-- Work order --
Would it be possible to copy exactly the lines from the one containing "CVE-2023-43642 to the allowed vulnerabilities. [Ben Dalling]" to the end of the entries, including both and nothing else?

Items from a data source:
__________________________________________________

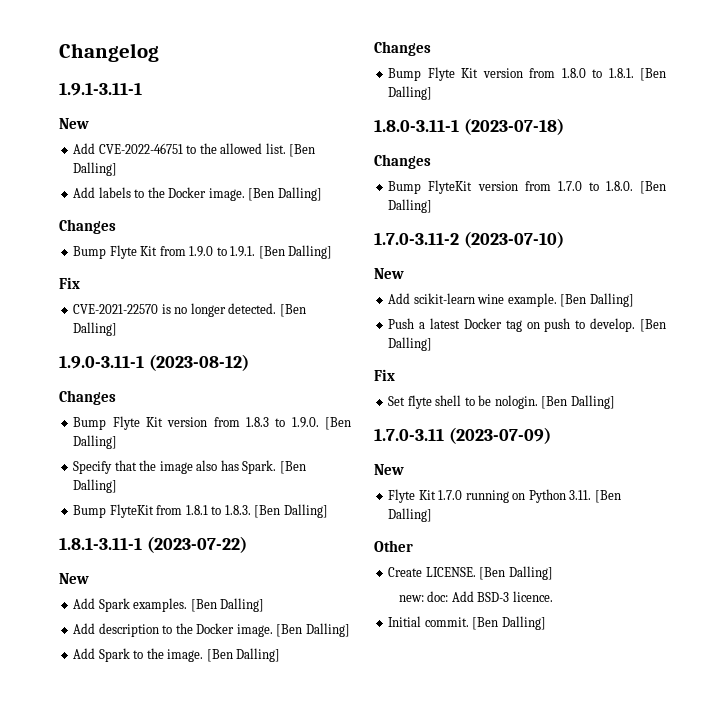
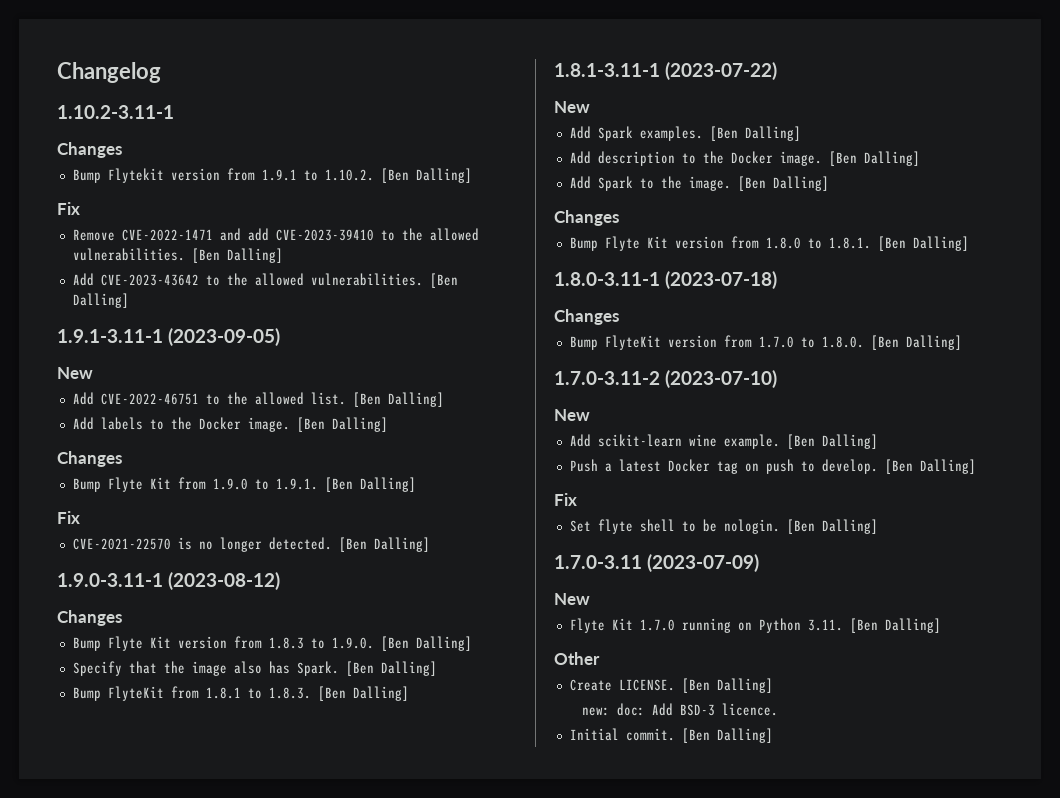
+ 1.10.2-3.11-1
+ Changes
+ Bump Flytekit version from 1.9.1 to 1.10.2. [Ben Dalling]
+ Fix
+ Remove CVE-2022-1471 and add CVE-2023-39410 to the allowed vulnerabilities. [Ben Dalling]
+ Add CVE-2023-43642 to the allowed vulnerabilities. [Ben Dalling]
- 1.9.1-3.11-1
+ 1.9.1-3.11-1 (2023-09-05)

__________________________________________________

-- Answer box --
+ Add CVE-2023-43642 to the allowed vulnerabilities. [Ben Dalling]
- 1.9.1-3.11-1
+ 1.9.1-3.11-1 (2023-09-05)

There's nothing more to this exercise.